_WORK TO COMPLETE:_
How many lines of the entries below contain the string "align"? State the number alone.

(Before-and-after page screenshots)
-- Opening Marker --
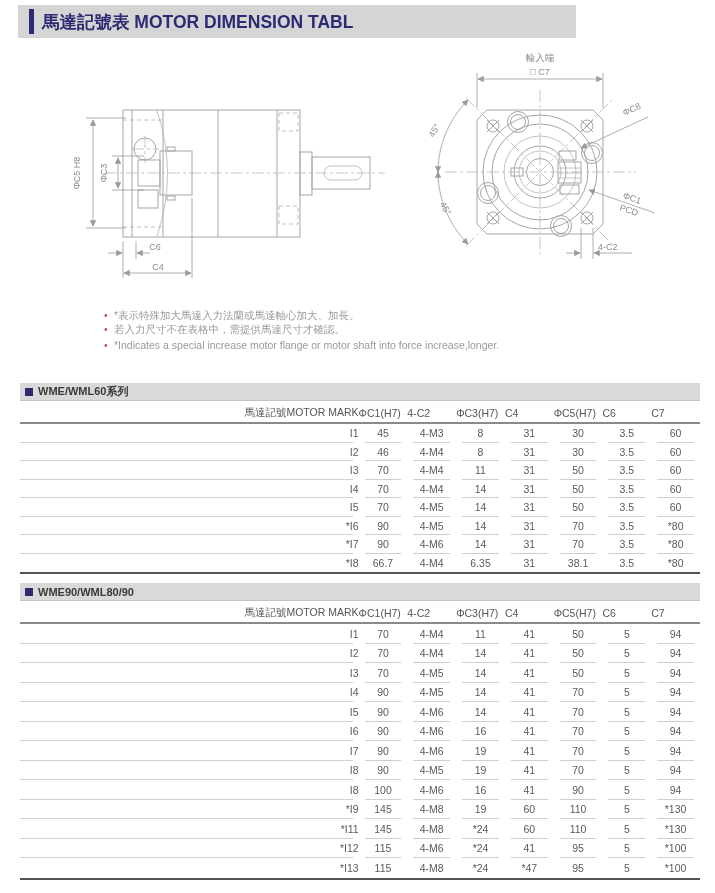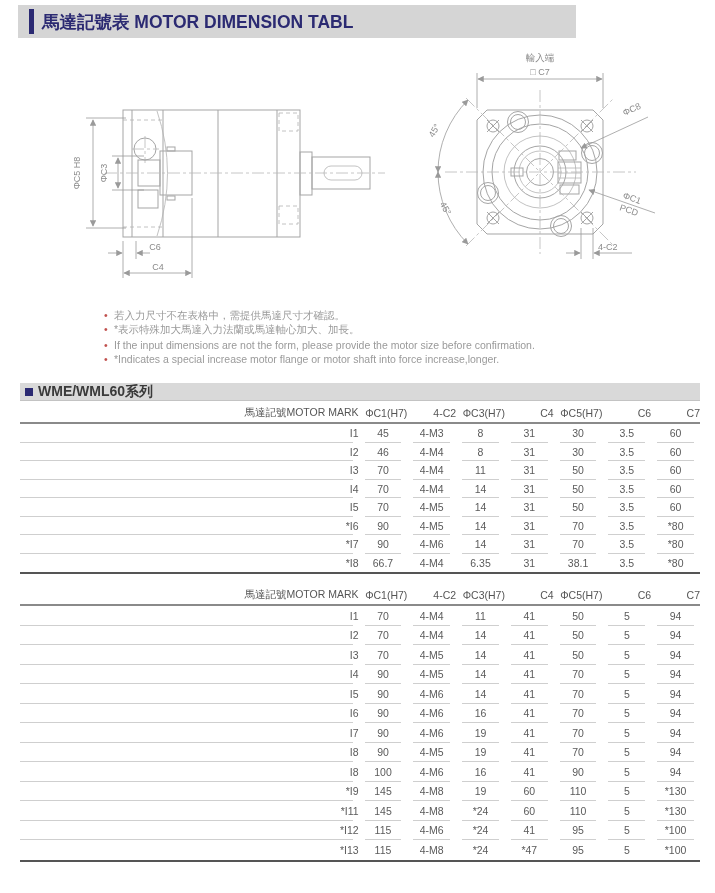--- a/index.html
+++ b/index.html
@@ -29,24 +29,24 @@
   .notes li::before{content:"•";position:absolute;left:0;color:#c0504d;}
   .notes li:nth-child(3){margin-top:3px;}
 
   
   .tbl-section{position:absolute;left:20px;width:680px;}
   #sec1{top:383px;}
   #sec2{top:583px;}
   .section-bar{height:17px;background:#d9d9d9;display:flex;align-items:center;
                padding-left:5px;border-bottom:1px solid #c3c3c3;}
   .section-sq{width:8px;height:8px;background:#2b2a72;margin-right:5px;}
-  .section-title{font-size:14px;font-weight:bold;color:#3a3a3a;}
+  .section-title{font-size:11px;font-weight:bold;color:#3a3a3a;}
   table{width:100%;border-collapse:collapse;table-layout:fixed;margin-top:2px;}
   th{font-weight:normal;font-size:10.5px;color:#555;border-bottom:2px solid #8a8a8a;
-     height:19px;padding:0;text-align:right;}
+     height:19px;padding:0;text-align:left;}
   th.col-mark{text-align:right;padding-left:2px;width:49.5%;}
   td{font-size:10.5px;color:#5a5a5a;text-align:center;padding:0;
      background-image:linear-gradient(#cfcfcf,#cfcfcf);background-repeat:no-repeat;
      background-position:50% 100%;background-size:calc(100% - 12px) 1px;}
   td.col-mark{text-align:right;padding-left:10px;background-position:0 100%;
               background-size:calc(100% - 6px) 1px;}
   #sec1 td{height:18.5px;}
   #sec2 td{height:19.5px;}
   tr.last-row td{background-image:none;border-bottom:2px solid #555;}
 </style>
@@ -184,23 +184,22 @@
       <text class="dimtxt" x="598" y="250" text-anchor="start">4-C2</text>
 
       <path class="dim" d="M 438 172 A 102 102 0 0 1 468 100" marker-start="url(#arr)" marker-end="url(#arr)"></path>
       <path class="dim" d="M 438 172 A 102 102 0 0 0 468 244" marker-start="url(#arr)" marker-end="url(#arr)"></path>
       <text class="dimtxt" x="437" y="132" text-anchor="middle" transform="rotate(-60 437 132)">45°</text>
       <text class="dimtxt" x="443" y="210" text-anchor="middle" transform="rotate(60 443 210)">45°</text>
     </g>
   </svg>
 
   <ul class="notes">
+      <li>*表示特殊加大馬達入力法蘭或馬達軸心加大、加長。</li>
       <li>若入力尺寸不在表格中，需提供馬達尺寸才確認。</li>
-      <li>*表示特殊加大馬達入力法蘭或馬達軸心加大、加長。</li>
-      <li>If the input dimensions are not the form, please provide the motor size before confirmation.</li>
       <li>*Indicates a special increase motor flange or motor shaft into force increase,longer.</li>
     </ul>
 
   <div class="tbl-section" id="sec1">
     <div class="section-bar">
       <span class="section-sq"></span>
       <span class="section-title">WME/WML60系列</span>
     </div>
     <table>
       <thead>
@@ -294,20 +293,24 @@
             <td>31</td>
             <td>38.1</td>
             <td>3.5</td>
             <td>*80</td>
           </tr>
         </tbody>
     </table>
   </div>
 
   <div class="tbl-section" id="sec2">
+    <div class="section-bar">
+      <span class="section-sq"></span>
+      <span class="section-title">WME90/WML80/90</span>
+    </div>
     <table>
       <thead>
           <tr>
             <th class="col-mark">馬達記號MOTOR MARK</th>
             <th>ΦC1(H7)</th>
             <th>4-C2</th>
             <th>ΦC3(H7)</th>
             <th>C4</th>
             <th>ΦC5(H7)</th>
             <th>C6</th>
-- Closing Marker --
_EXERCISE SOLUTION:_
6